The book opens with a fanciful poem about floods in Paris in the early twentieth century (“1910”) and reports that ‘street lamps/ fell in love with their own // ornate reflections in the rising water.’ The video uses black and white contemporary postcard photos to show Parisians coping with the rising water by crossing flooded streets on rickety trestle bridges and even on rows of chairs.

The second poem “Alarm” is a more imaginative and begins rather like a piece of speculative fiction

I knew a woman once
who wrote me letters
so wide open with love
I swear I smelt it.

(However a note with the video suggests that the poem is at least partly factual and is based on an item in a French newspaper.) In the video Norman’s voice is heard reading the strange story against a background of moving lights, perhaps suggesting a swarm of slowly dancing fireflies, which generates a suitably mysterious atmosphere.

After “The Angry Sleeper”, a ‘not-quite-serious animated nightmare’ illustrated by details from a Dirk Bouts painting of demons carrying their victims off into hell, we are probably ready for a change of mood! The sound track for “Aviatrix” is a jaunty 1920s style melody and the images make clear that the poem is in the voice of Amy Johnson (who made a record-breaking solo flight to Australia in May 1930). There is in fact a tension between the cheerful music and the reflective tone of the poem – ‘You can’t argue with the wind / up here. It’s solid’ – as we hear Johnson considering her brief time of fame and seeming also to foresee her own death (which occurred in a flying accident in 1941). The video presents the poem twice. We first hear Norman reading it and then we are shown the words scrolling past with key words highlighted in red – a simple but effective reprise.

The first video to use only the poem’s words is “Exposure”. This is a completely silent film in which the text appears in white on black and seems to swim up, like writhing ghostly shapes, from deep darkness, taking several seconds to resolve itself into stanzas of the poem. This noiseless emergence of a narrative is very suitable since the poem tells a true story of a young stowaway who fell silently from an airliner flying over Kew on approach to Heathrow airport.

The videos which play with text are, for me, among the most successful. In “Writing Behaviour” (which is based upon observations made in a psychiatric hospital) the opening lines of the poem appear on screen almost grudgingly as if dragging their feet. This reluctance is well matched by a jangling and sometimes discordant piano sound track. In the later stages, the lines arrive in a more chaotic way as huge gothic letters which tumble onto the viewing plane and make sense only when they have shrunk to normal size. Another satisfying example is “Simple Simple Simple” which is a poem constructed using only words from the last paragraph of Alice in Wonderland. The video gives us time to read that last paragraph and then we watch the words disappear one by one as we hear the poem spoken.

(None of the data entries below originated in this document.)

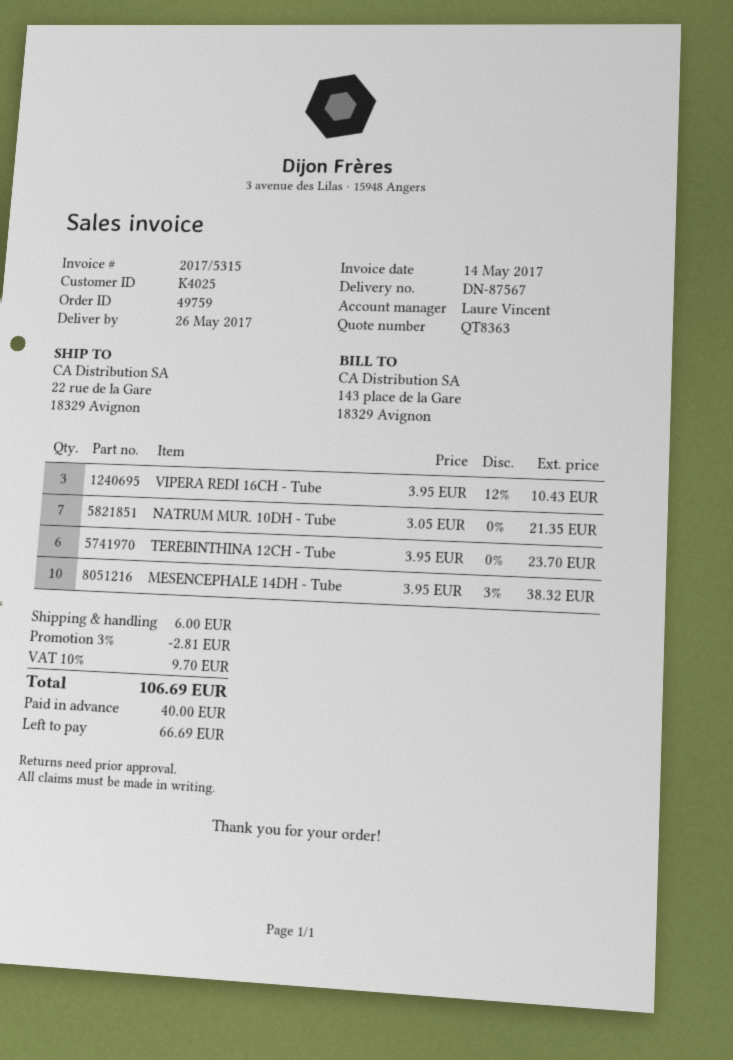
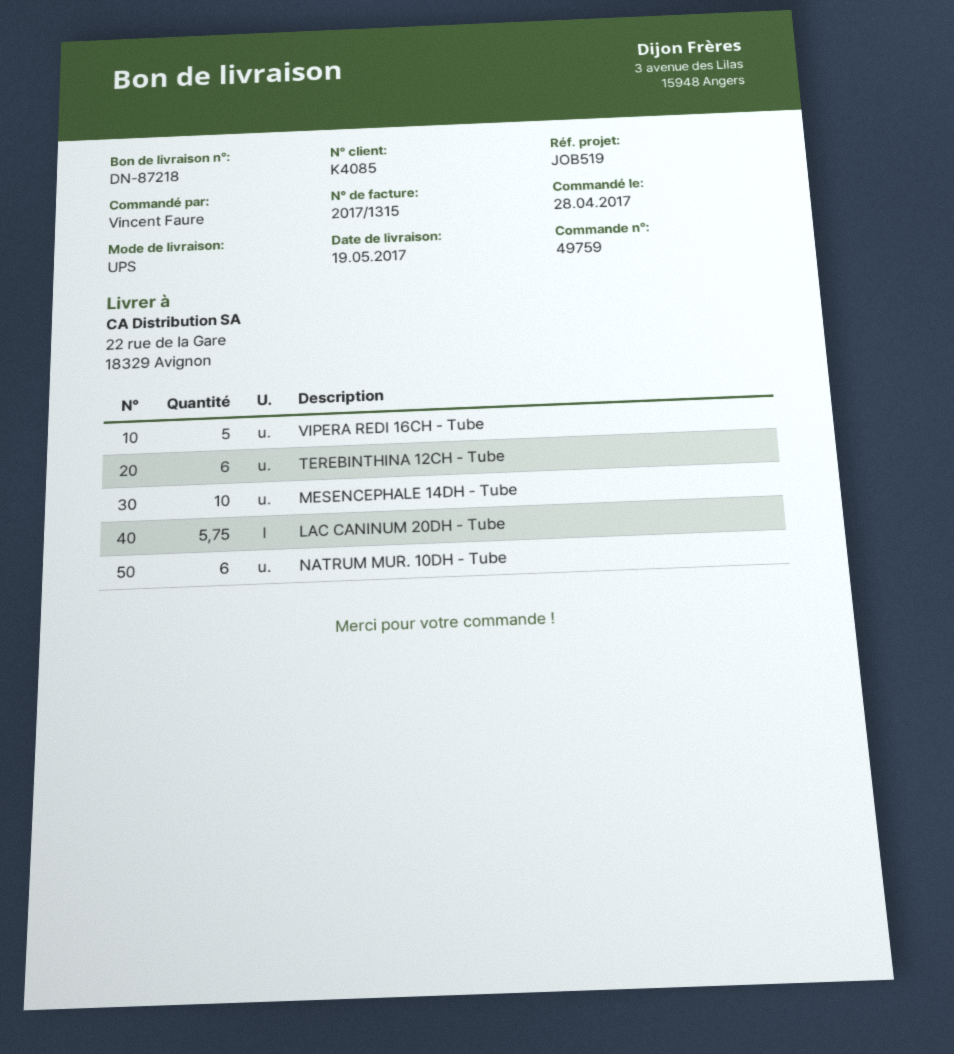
delivery note number: DN-87567 -> DN-87218
delivery date: 2017-05-26 -> 2017-05-19
invoice number: 2017/5315 -> 2017/1315
customer number: K4025 -> K4085
VIPERA REDI 16CH - Tube: 3 -> 5
NATRUM MUR. 10DH - Tube: 7 -> 6
LAC CANINUM 20DH - Tube: none -> 5.75

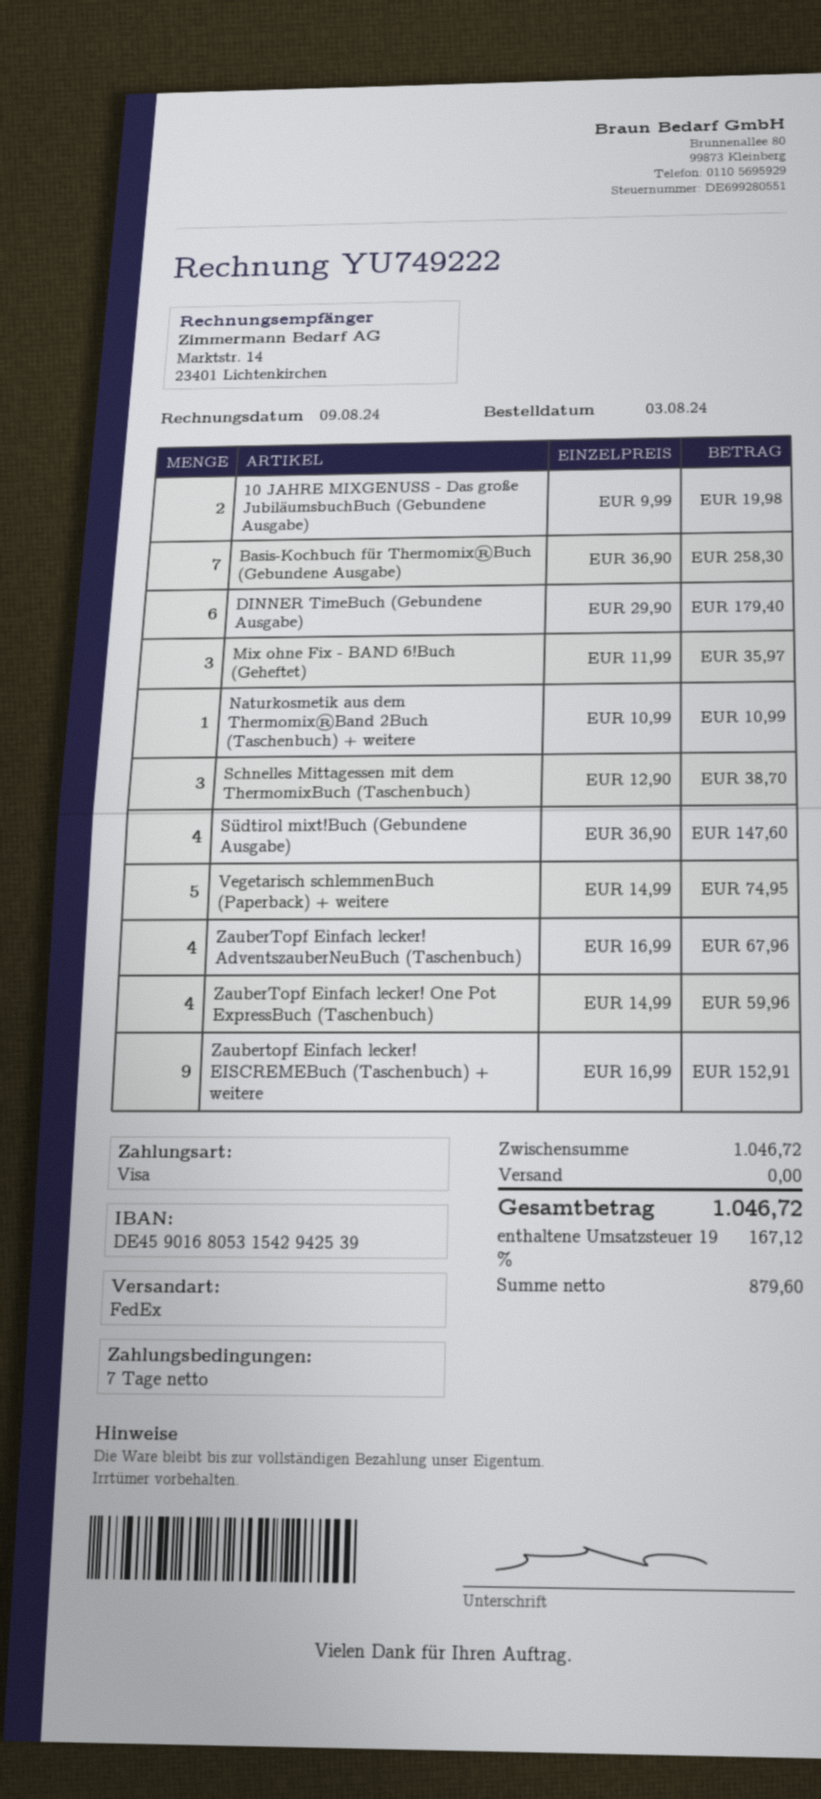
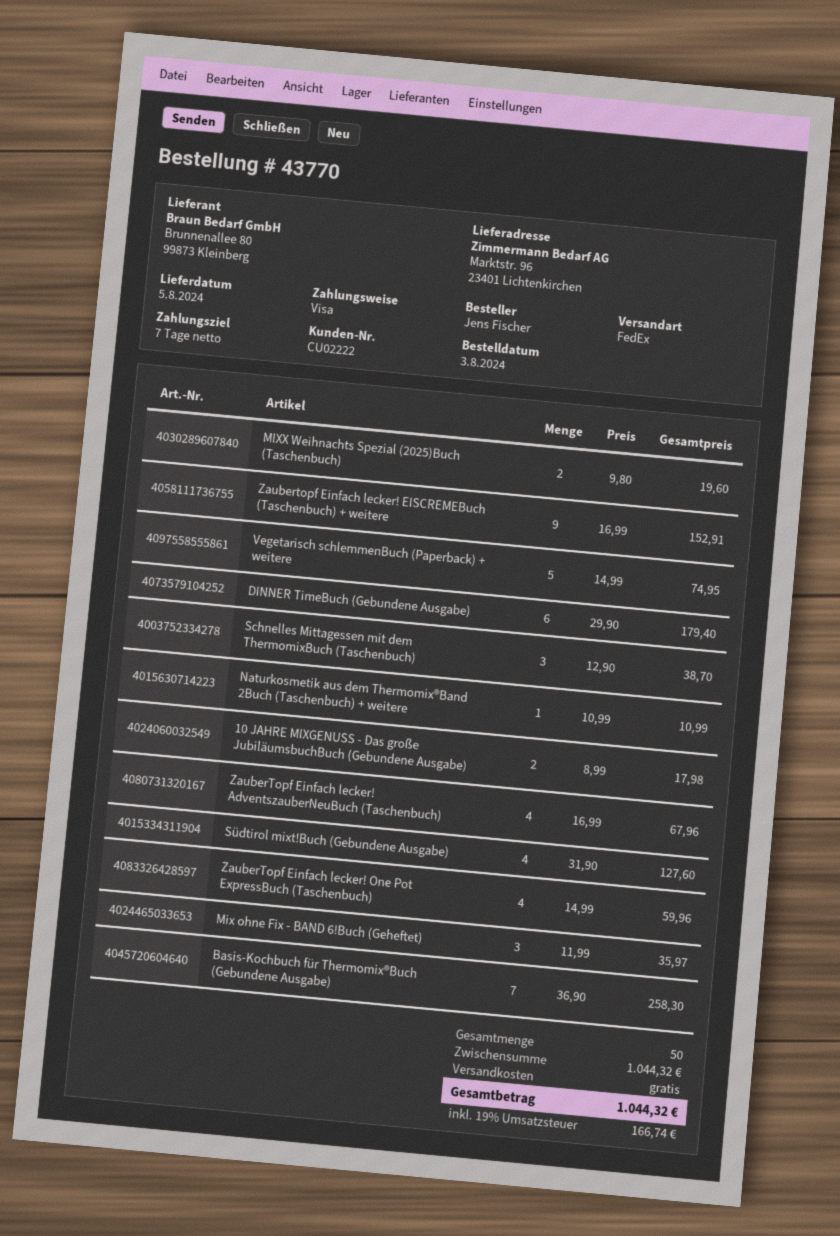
10 JAHRE MIXGENUSS - Das große JubiläumsbuchBuch (Gebundene Ausgabe): 2 x 9.99 = 19.98 -> 2 x 8.99 = 17.98
Südtirol mixt!Buch (Gebundene Ausgabe): 4 x 36.90 = 147.60 -> 4 x 31.90 = 127.60
MIXX Weihnachts Spezial (2025)Buch (Taschenbuch): none -> 2 x 9.80 = 19.60
subtotal: 1046.72 -> 1044.32
tax: 19% = 167.12 -> 19% = 166.74
total: 1046.72 -> 1044.32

Instead of manipulating text, the video “Kissing in Hats” plays with the sound of the words as Norman reads the poem twice, but with a fraction of a second lag, so that every word is followed by an almost immediate echo. The poem is a villanelle so the delayed double-tracking complements the repetition which is an essential part of the composition. Norman’s poetry is often rather enigmatic but in this case she gives a transparent and movingly descriptive response to a scene in a 1940s railway station:

Kissing in hats before they go to war –
the angle of the brims the tilted faces
the platform’s edge, the open carriage door


There are about ten more videos for readers to discover for themselves if they seek out their own copy of Words & Pictures – a course of action which I warmly recommend. The combination of video and text offers a novel way of consuming poetry. I found it easy to access the website where the videos reside (but, oddly, not in the same order as the poems appear in the text). Once the videos have been located one might choose to read each poem from the page before playing the video. On the other hand, readers may like to have the book open to glance at even while the video is running. This second method provides a useful fallback in a couple of cases when – on my venerable laptop at least – the spoken words don’t quite hold their own against a music track.